** YOUR TASK **
Scan the records below and report how many lines contain the word "platforms", giving the number by itself.

(Dataset excerpts)
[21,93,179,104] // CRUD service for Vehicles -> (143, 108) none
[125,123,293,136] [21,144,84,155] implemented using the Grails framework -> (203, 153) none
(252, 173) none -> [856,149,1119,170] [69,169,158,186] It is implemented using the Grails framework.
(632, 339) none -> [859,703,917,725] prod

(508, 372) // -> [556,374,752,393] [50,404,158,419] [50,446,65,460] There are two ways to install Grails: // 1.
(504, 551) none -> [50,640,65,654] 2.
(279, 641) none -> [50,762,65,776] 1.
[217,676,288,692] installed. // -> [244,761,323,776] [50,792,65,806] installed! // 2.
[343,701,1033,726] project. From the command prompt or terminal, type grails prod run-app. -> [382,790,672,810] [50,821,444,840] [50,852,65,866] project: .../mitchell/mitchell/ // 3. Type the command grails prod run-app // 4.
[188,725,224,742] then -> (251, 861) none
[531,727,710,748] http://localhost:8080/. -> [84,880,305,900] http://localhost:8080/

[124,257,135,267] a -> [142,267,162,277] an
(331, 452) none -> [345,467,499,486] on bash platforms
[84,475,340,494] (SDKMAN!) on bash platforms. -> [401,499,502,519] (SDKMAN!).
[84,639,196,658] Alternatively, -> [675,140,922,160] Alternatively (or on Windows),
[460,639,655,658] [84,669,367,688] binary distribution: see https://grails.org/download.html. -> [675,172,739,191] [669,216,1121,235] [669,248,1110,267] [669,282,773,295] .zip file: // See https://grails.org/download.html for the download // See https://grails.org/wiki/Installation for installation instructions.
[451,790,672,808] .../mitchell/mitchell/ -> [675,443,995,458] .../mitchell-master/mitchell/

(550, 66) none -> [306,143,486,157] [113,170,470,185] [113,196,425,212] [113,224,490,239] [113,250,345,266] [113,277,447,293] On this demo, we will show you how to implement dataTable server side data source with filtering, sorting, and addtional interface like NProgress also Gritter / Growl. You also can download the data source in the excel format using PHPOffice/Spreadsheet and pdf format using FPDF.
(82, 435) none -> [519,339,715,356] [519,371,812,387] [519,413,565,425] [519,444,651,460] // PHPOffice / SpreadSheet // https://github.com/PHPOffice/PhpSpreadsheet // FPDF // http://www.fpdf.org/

** OUTPUT FOR THIS EXERCISE **
2